But the weakness of the Oxfordian position soon floods in from behind these well-chosen materials carefully built into a rampart against the religious assaults of traditional Stratfordian scholars.  As the film approaches its final third it proves necessary to forward the more peripheral Oxfordian theories.  Hints as to Oxfordian authorship are discerned covertly scattered throughout the literature of the time.  They “would have been clear to all educated persons of the time.”  Many of these hints may well prove to be true after the Oxford authorship itself has been generally acknowledged, but they undermine the effort, in the meantime, to present the Oxfordian case to the public.  Secret ciphers (or the like) fairly shout out “lunatic fringe!”

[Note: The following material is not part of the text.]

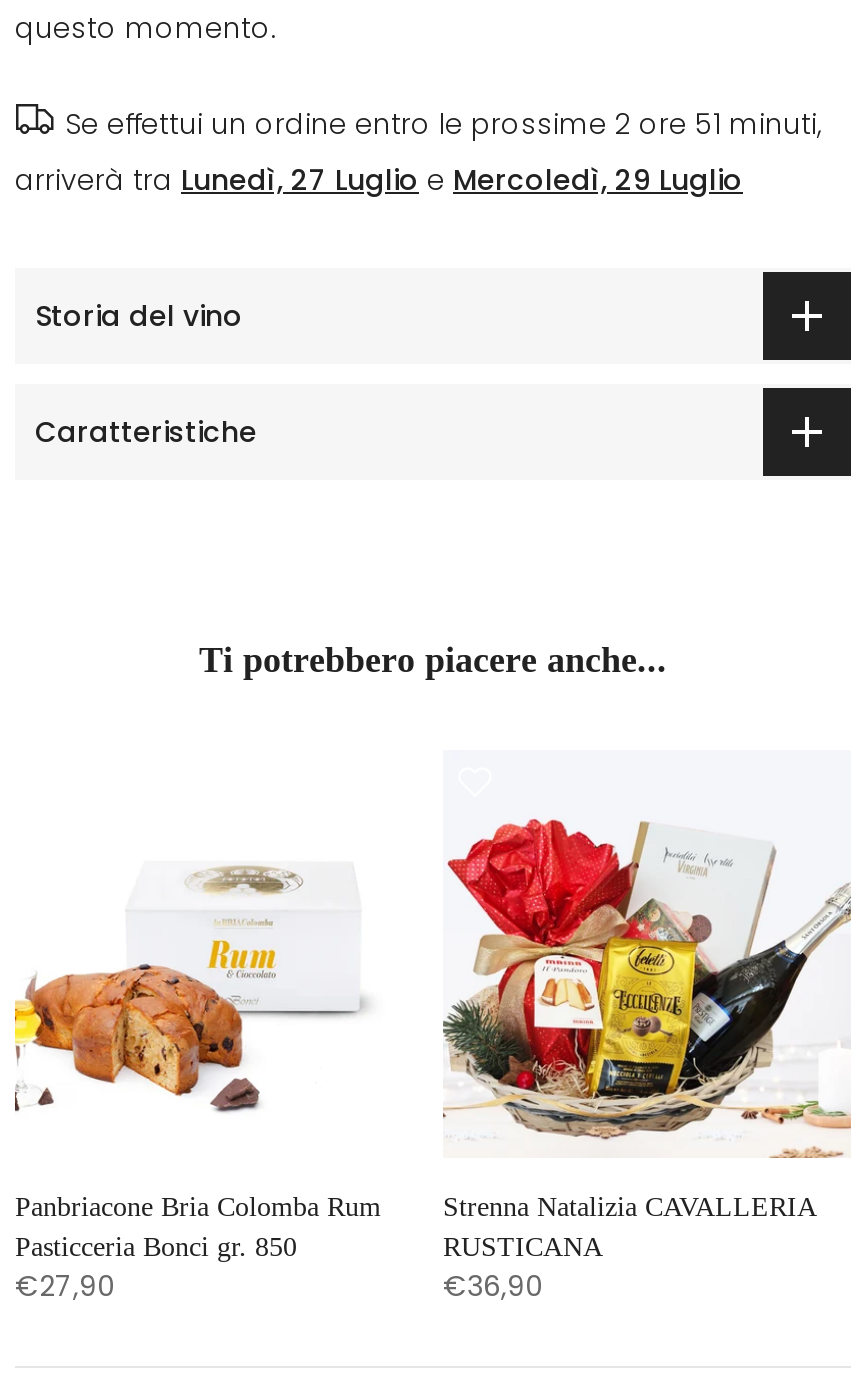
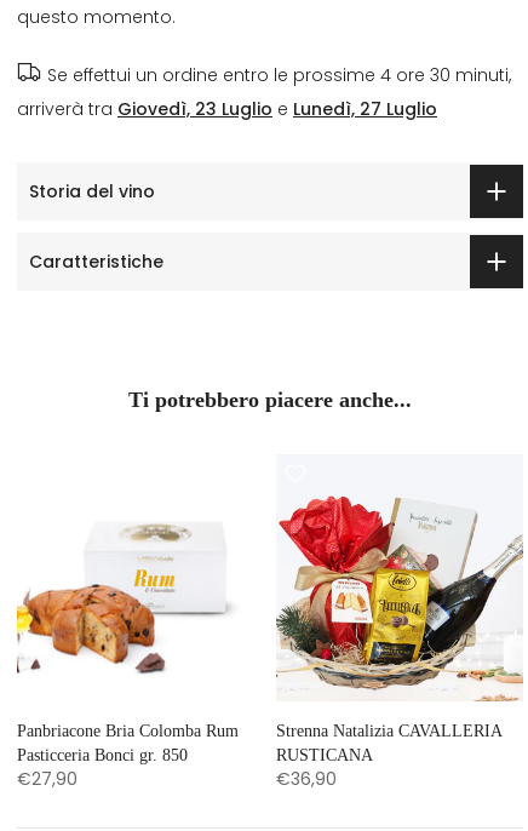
[65,104,817,144] Se effettui un ordine entro le prossime 2 ore 51 minuti -> [47,63,509,87] Se effettui un ordine entro le prossime 4 ore 30 minuti
[15,160,743,200] arriverà tra Lunedì, 27 Luglio e Mercoledì, 29 Luglio -> [17,97,437,121] arriverà tra Giovedì, 23 Luglio e Lunedì, 27 Luglio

But still these theories are forwarded by much-beloved figures and must be credited in order to prevent the Oxfordian movement from flying apart.  In the final third of Last Will and Testament they and their adherents receive their 15 minutes of film glory.  Not only is Oxford the true author of Shakespeare but he is Queen Elizabeth’s bastard son and her lover and the two conceive the Earl of Southampton.  An attempt is made to be reportorial in order to distance the film from certain of the theories it is about to describe with impressionistic brush strokes:

With only a thin trail of evidence, a small number of Oxfordians have suggested that Elizabeth and Oxford were the parents of Southampton.  This hypothesis is known as the Prince Tudor theory.  And an even more controversial theory is that Oxford was Elizabeth’s son.

Elsewhere it embraces other theories only slightly less unbelievable.  Rather than draw a line at the suggestion that a 12 year old Edward de Vere might have lent a hand on a few passages of his uncle’s classic translation of Ovid’s Metamorphoses, it cannot resist the suggestion that the young Earl may have written the entire work.  Shakespeare, we are informed, would surely have ended up in prison for his plays, the Royal Court being intimately aware of every detail of the theater world, if he hadn’t been an Earl.  Somehow, for all these plays deserve prison, by this theory, it is also widely believed among Oxfordians that they were simultaneously being paid for under-the-table by the Queen.

While in the world of dusty tomes one admires and appreciates the effort and the information that has often been gleaned as part of the research into these peripheral theories, the public can hardly be expected to credit such distinctions.  Even Jacobi gingerly suggesting that Prince Tudor theories are “a leap too far” for his taste does not begin to staunch the hemorrhaging.


Another reason for this scholarly misjudgment lies in the nature of film.  It should not be missed that none of this reduces the quality of the documentary.  It needs to be well produced, entertaining and attract the largest possible audience, in order to be successful.  Prince Tudor theory makes for compelling narrative.  That, in the end, perhaps only diehard Oxfordians and UFO enthusiasts are left to credit the authorship of Edward de Vere, the 17th Earl of Oxford, is far less important than the fact that some meaningful number of viewers — of whatever stripe — have been satisfied on some level, have been entertained.

That said, Last Will and Testament does end on a strong note.  Some excellent observations are made on Queen Elizabeth’s death and Shakespeare’s poem “The Phoenix and the Turtle”.  Again, the day is saved by an observation put in the mouth of Beaucerk.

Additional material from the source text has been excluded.